RECORDED DATA →
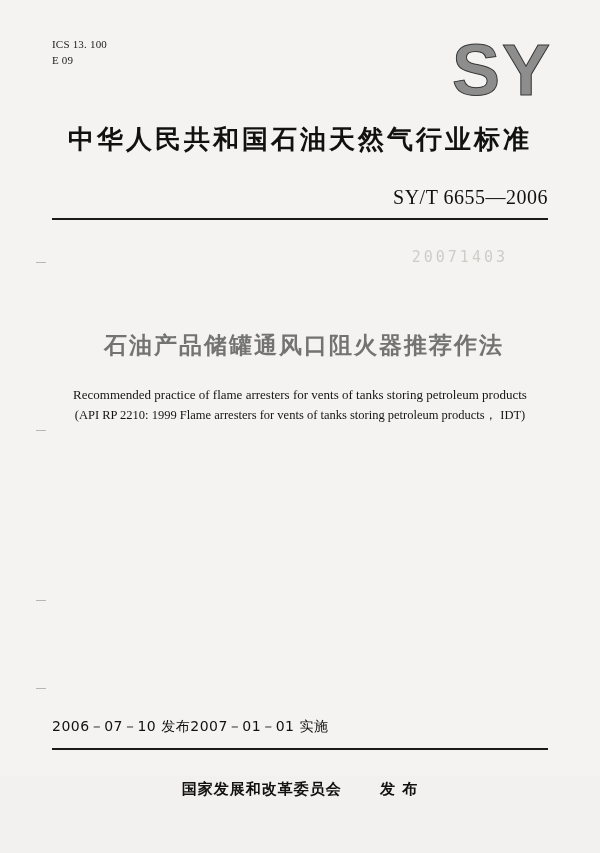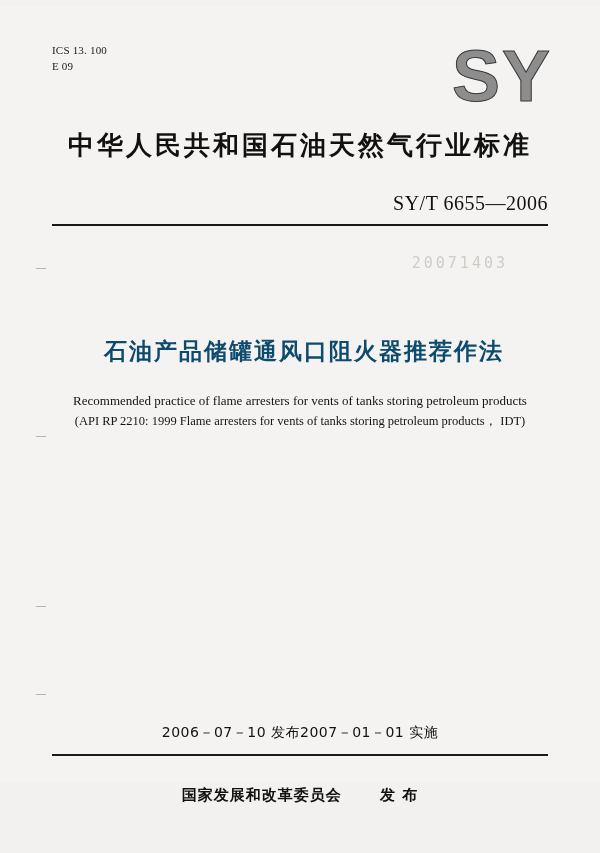"ICS 13. 100" .sheet { top: 6px -> 0 }
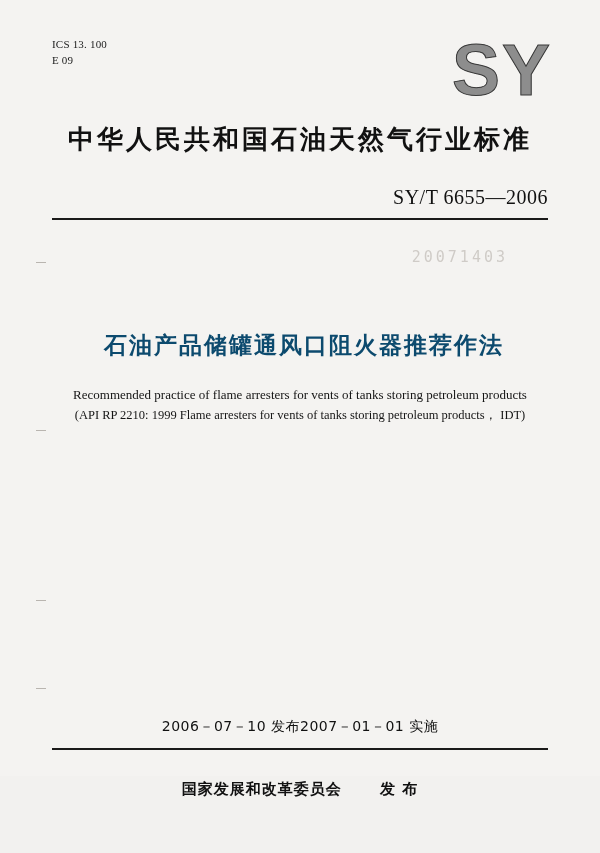"石油产品储罐通风口阻火器推荐作法" .doc-title-cn { color: #0c4a6e -> #737373 }
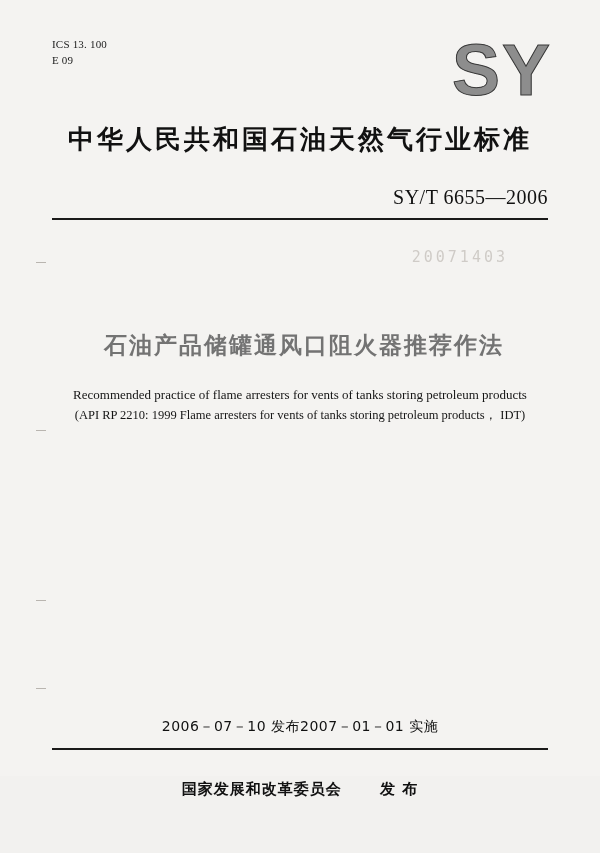"2006－07－10 发布" .footer-dates { justify-content: center -> flex-start }
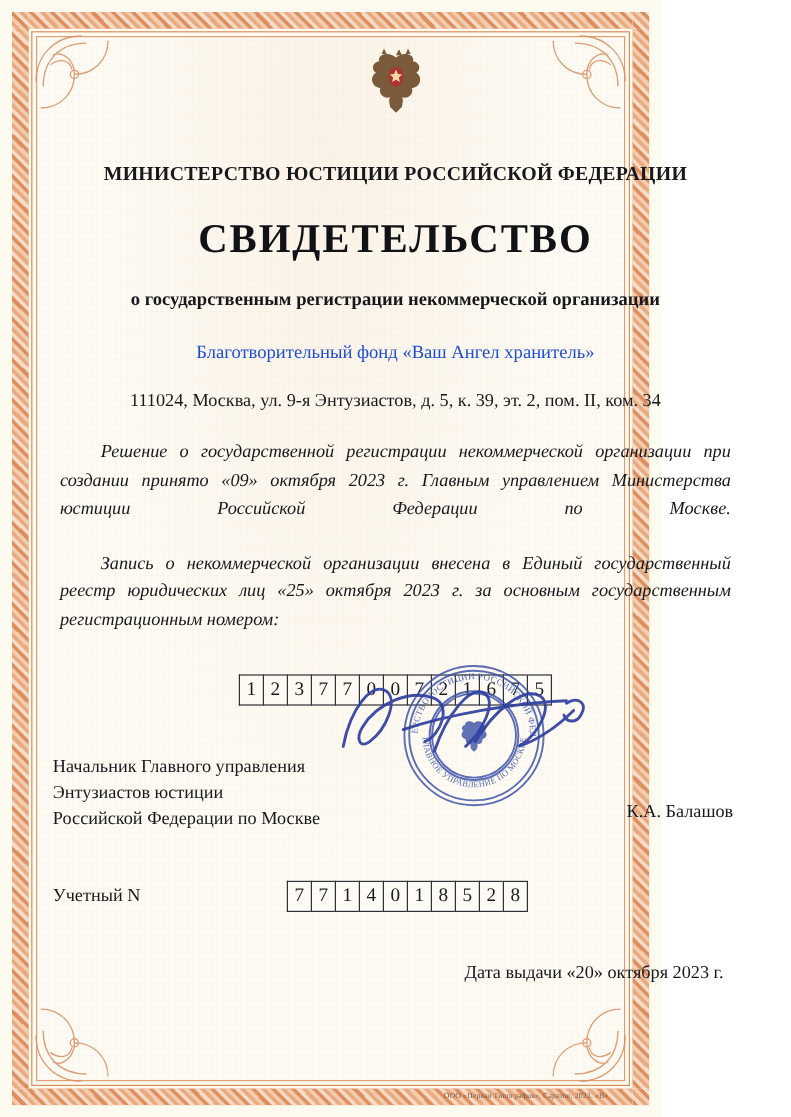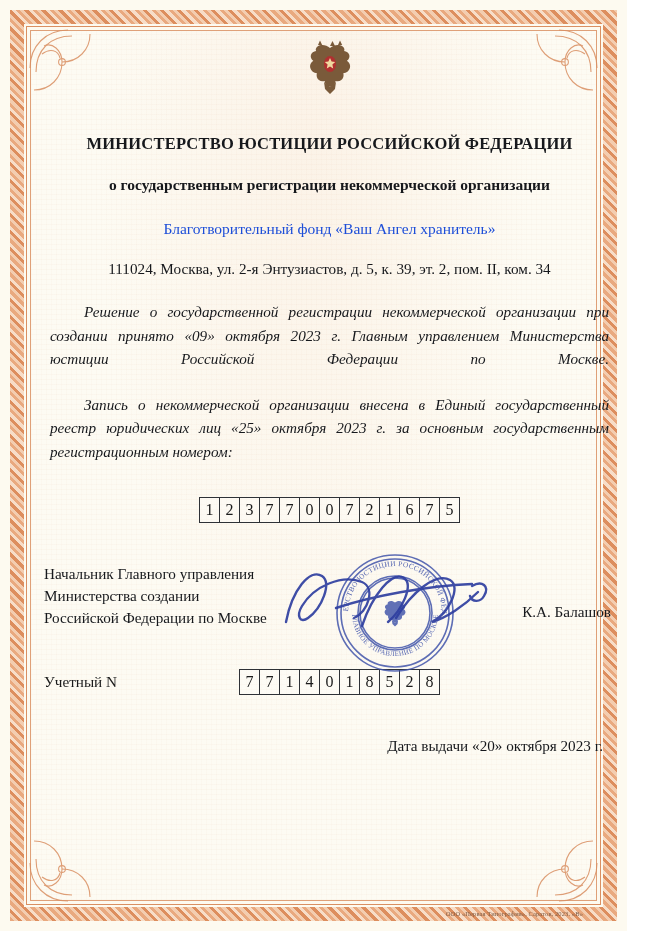"МИНИСТЕРСТВО ЮСТИЦИИ РОССИЙСКОЙ" .certificate { width: 627px -> 551px }
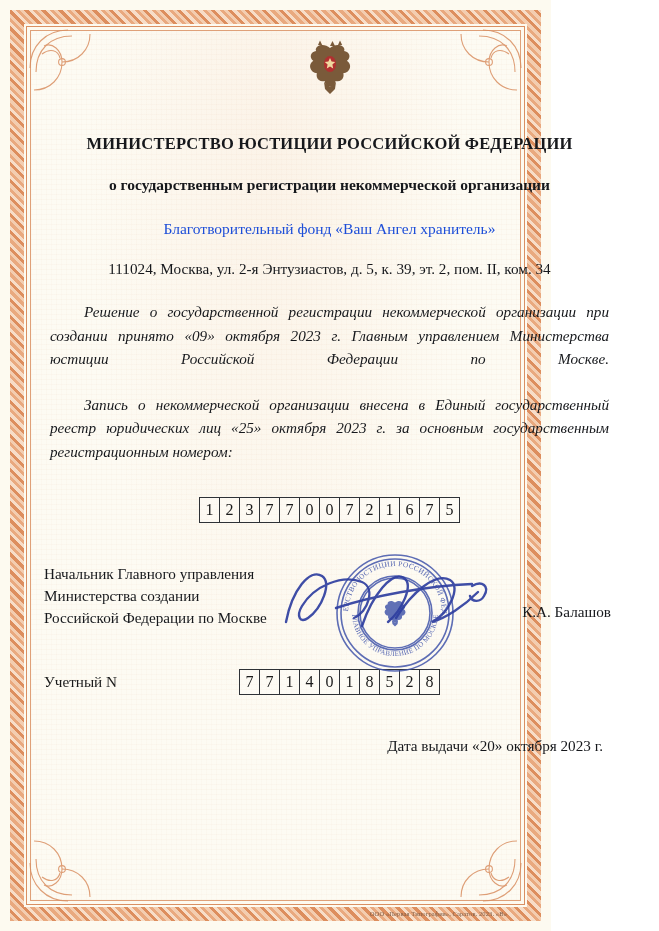"СВИДЕТЕЛЬСТВО" div.doc-title { html: none -> <div>СВИДЕТЕЛЬСТВО</div> }
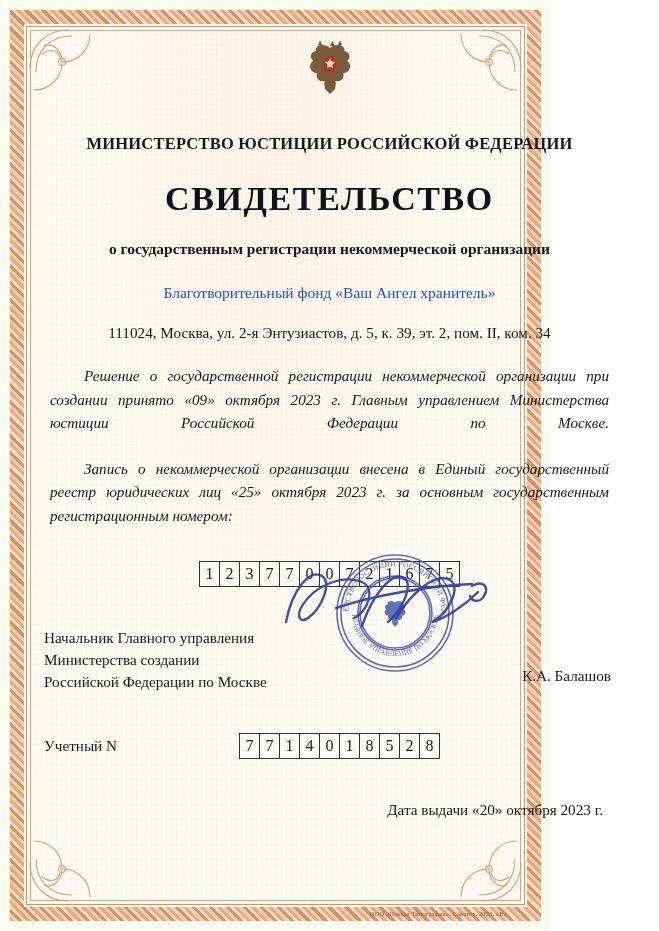"111024, Москва, ул. 2-я Энтузиастов," div.address { text: 2-я -> 9-я }
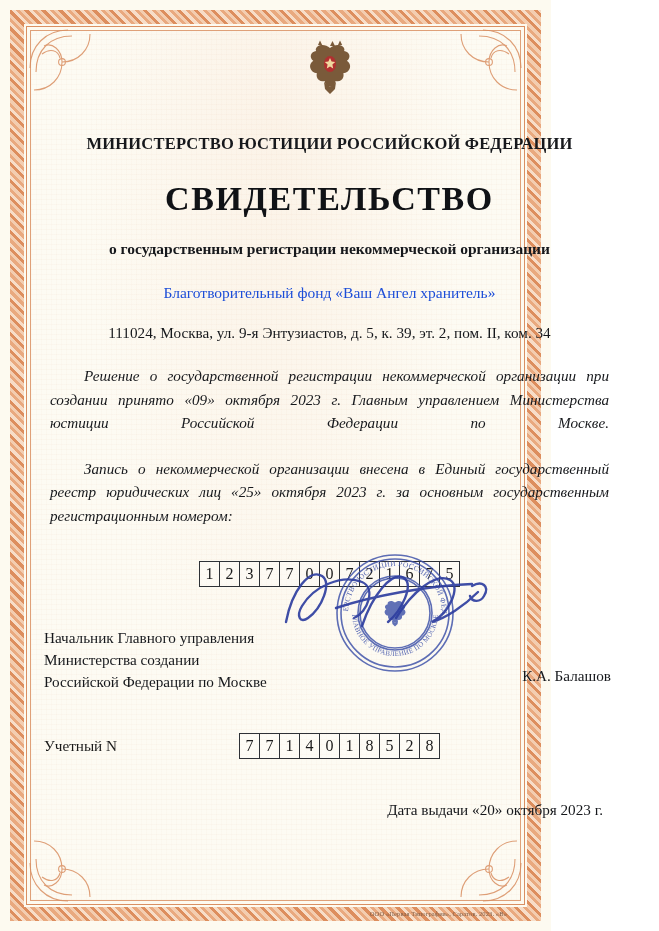"Министерства создании" div { text: Министерства создании -> Энтузиастов юстиции }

GOAL OF THE EXERCISE → Return only the lines that start at the line containing "color: #0c4a6e ->" and finish at the last line of the entries, exactly as written and without pictures.

SOLVED EXERCISE →
"石油产品储罐通风口阻火器推荐作法" .doc-title-cn { color: #0c4a6e -> #737373 }
"2006－07－10 发布" .footer-dates { justify-content: center -> flex-start }
"МИНИСТЕРСТВО ЮСТИЦИИ РОССИЙСКОЙ" .certificate { width: 627px -> 551px }
"СВИДЕТЕЛЬСТВО" div.doc-title { html: none -> <div>СВИДЕТЕЛЬСТВО</div> }
"111024, Москва, ул. 2-я Энтузиастов," div.address { text: 2-я -> 9-я }
"Министерства создании" div { text: Министерства создании -> Энтузиастов юстиции }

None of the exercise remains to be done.